From: Machine learning-assisted Raman spectroscopy for non-destructive analysis of crude palm oil quality

CARS variable selection results: A variable selection process showing RMSECV values and the number of retained variables, B distribution of selected variables in the full Raman spectrum, C 3D response surface for SVM hyperparameter optimization, D scatter plot of CARS-SVM model predictions versus reference values, E scatter plot of CARS-RF model predictions versus reference values. UVE variable selection results: F reliability plot distinguishing relevant variables (yellow) from random variables (red), G distribution of selected variables, H 3D response surface for SVM hyperparameter optimization, I UVE-SVM prediction scatter plot, J UVE-RF prediction scatter plot.
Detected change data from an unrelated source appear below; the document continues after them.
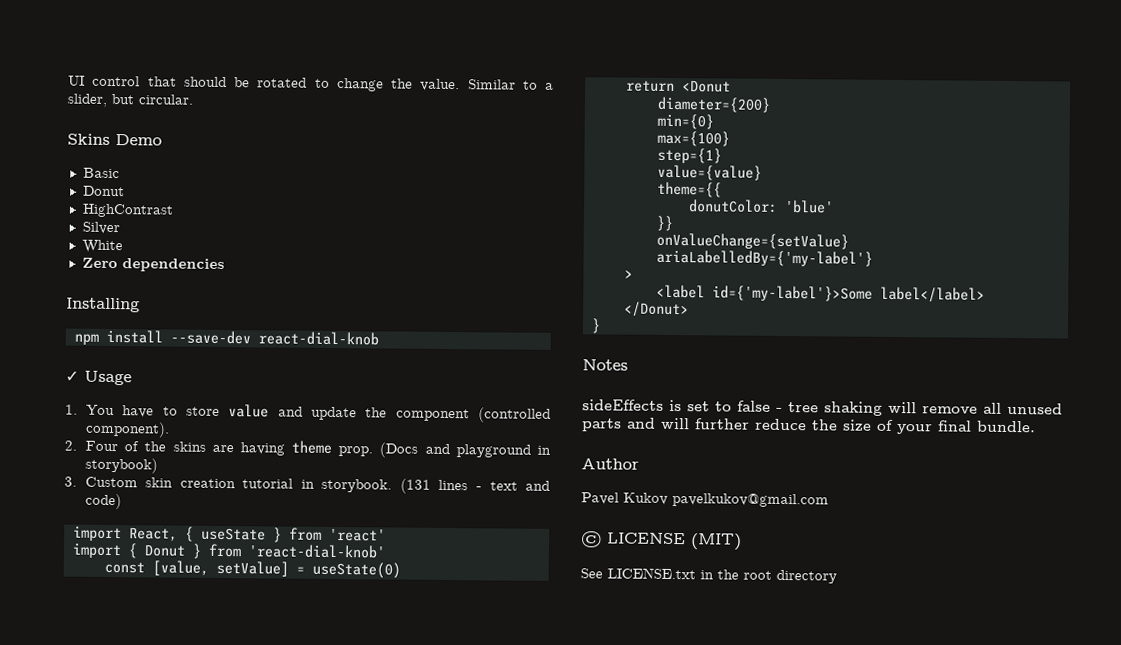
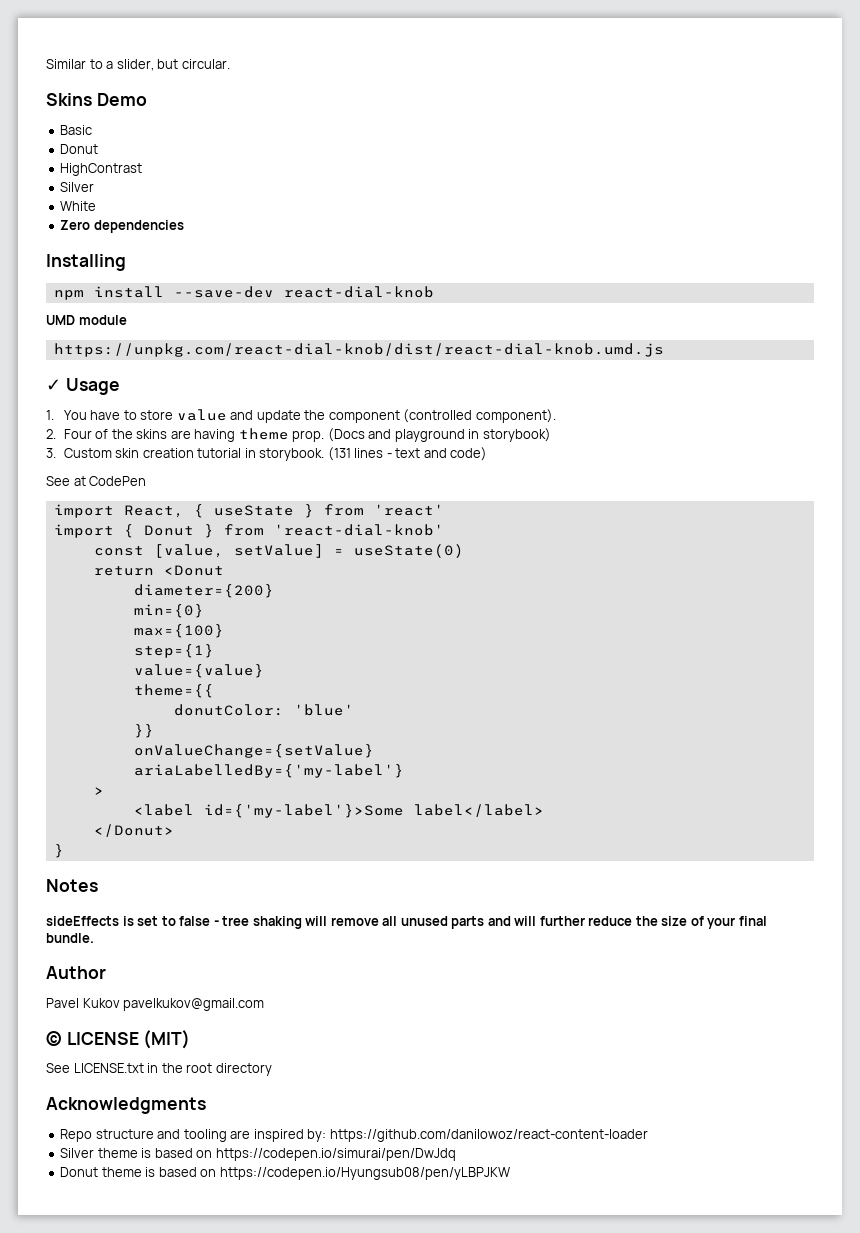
- UI control that should be rotated to change the value.
+ UMD module
+ https://unpkg.com/react-dial-knob/dist/react-dial-knob.umd.js
+ See at CodePen
+ Acknowledgments
+ Repo structure and tooling are inspired by: https://github.com/danilowoz/react-content-loader
+ Silver theme is based on https://codepen.io/simurai/pen/DwJdq
+ Donut theme is based on https://codepen.io/Hyungsub08/pen/yLBPJKW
GA variable selection results: K frequency distribution of selected variables, L distribution of selected variables in the spectrum, M 3D response surface for SVM hyperparameter optimization, N GA-SVM prediction scatter plot, O GA-RF prediction scatter plot. Across all three variable selection strategies, the majority of selected variables are concentrated in chemically meaningful Raman regions associated with lipid unsaturation and oxidation, particularly 1287–1657 cm−1 (C–H bending and C=C stretching) and the carbonyl-related region around ~1748 cm−1, which underpin peroxide value prediction.